CONTINUOUS WEAR CANDIDATES
Selecting the Best Candidates for Continuous Wear
approval studies and
a risk factor analysis help form a profile of
the best candidates for silicone hydrogel continuous wear.
By Robin L. Chalmers, OD, FAAO
It has been more than a year since the first U.S. commercial introductions of high Dk silicone hydrogel lenses for 30 nights of continuous wear. Practitioners in Europe, Australia and Latin America have been prescribing these lenses for continuous wear a few years longer. Reports from manufacturers estimate that over half a million patients are currently wearing silicone hydrogel lenses worldwide, with the majority on a 30-night continuous wear schedule. Another high Dk continuous wear lens has begun the clinical trial process. The 30-night continuous wear modality is no longer a futuristic concept. Patients interested in continuous wear are now seeking guidance, advice and fitting of these lenses. Information is available to help you select the best candidates for these new lenses to maximize their success.
Continuous Wear and the FDA
Each brand of lenses approved for 30-night continuous wear underwent careful scrutiny in large clinical trials to obtain FDA approval. You can easily access a wealth of information detailing results from these studies
(www.fda.gov/cdrh). For CIBA Vision's study, 522 subjects (1,044 eyes) wore Focus Night & Day lenses in both eyes for one year, and in Bausch & Lomb's study, 610 subjects wore one PureVision lens in one eye and one control lens in the other for one year. A review of the clinical experience from these collective 1,654 eyes, as well as from the 385 combined subjects who discontinued these studies, provides a good base of knowledge for clinical decision making. Until practitioners gain their own individual clinical experience with these lenses, let's tap the collective wisdom as a starting point.
Many practitioners are unaware that the FDA also requires post-approval studies for all 30-night continuous wear lenses, both silicone hydrogel and high Dk gas permeable lenses. Specifically, the FDA requires each manufacturer that has thus far obtained approval to follow 5,000 wearers for one year to "assess the rate of microbial keratitis that occurred during the one-year follow-up." A post-approval study is by design more observational in nature; the patient isn't randomized to any treatment but is observed for adverse events while wearing the device in a setting influenced by the clinical marketplace. Results from post-approval studies on 15,000 wearers will help practitioners fine tune their clinical practice with these lenses in the future.

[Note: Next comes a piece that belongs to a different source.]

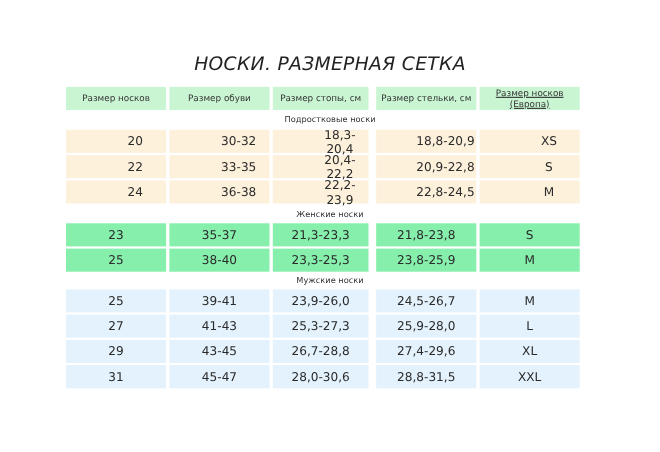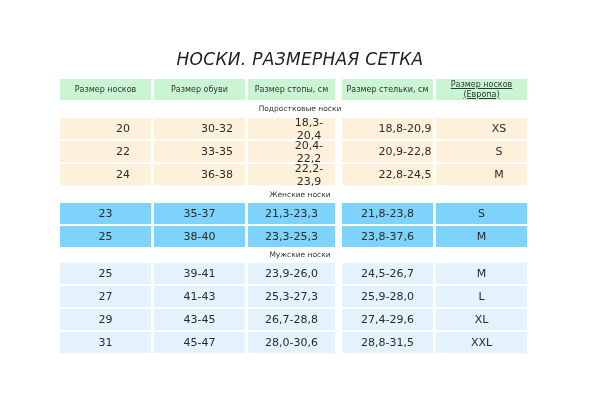"23" .women .cell { background: #7dd3fc -> #86efac }
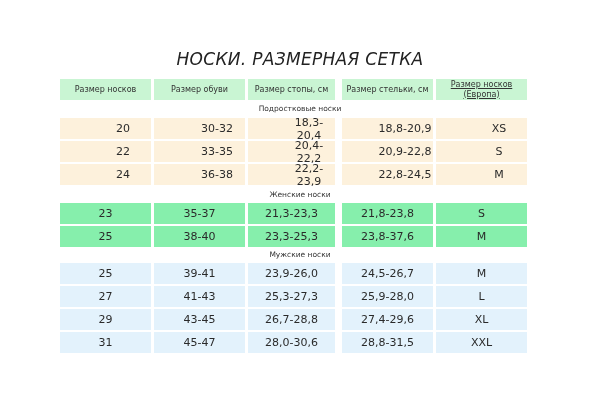"23,8-37,6" div.cell { text: 23,8-37,6 -> 23,8-25,9 }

Research studies have consistently demonstrated that high Dk continuous wear lenses improve many ocular signs of hypoxia including overnight corneal swelling, flushing of the circumlimbal vessels, myopic creep, microcysts and
neovascularization. Many patients experience relief from symptoms of dryness and discomfort with these lenses. The literature also cites inflammatory complications associated with high Dk silicone hydrogel lenses, ranging from inflammatory events such as corneal infiltrates to contact lens peripheral ulcers, at a rate from 1 to 5 percent annually. There has been one case series of microbial keratitis published.
In this article I will review the results of various FDA silicone hydrogel lens approval studies and a risk factor analysis of one of those studies to form a profile of the best candidate for continuous wear with high Dk silicone hydrogel lenses.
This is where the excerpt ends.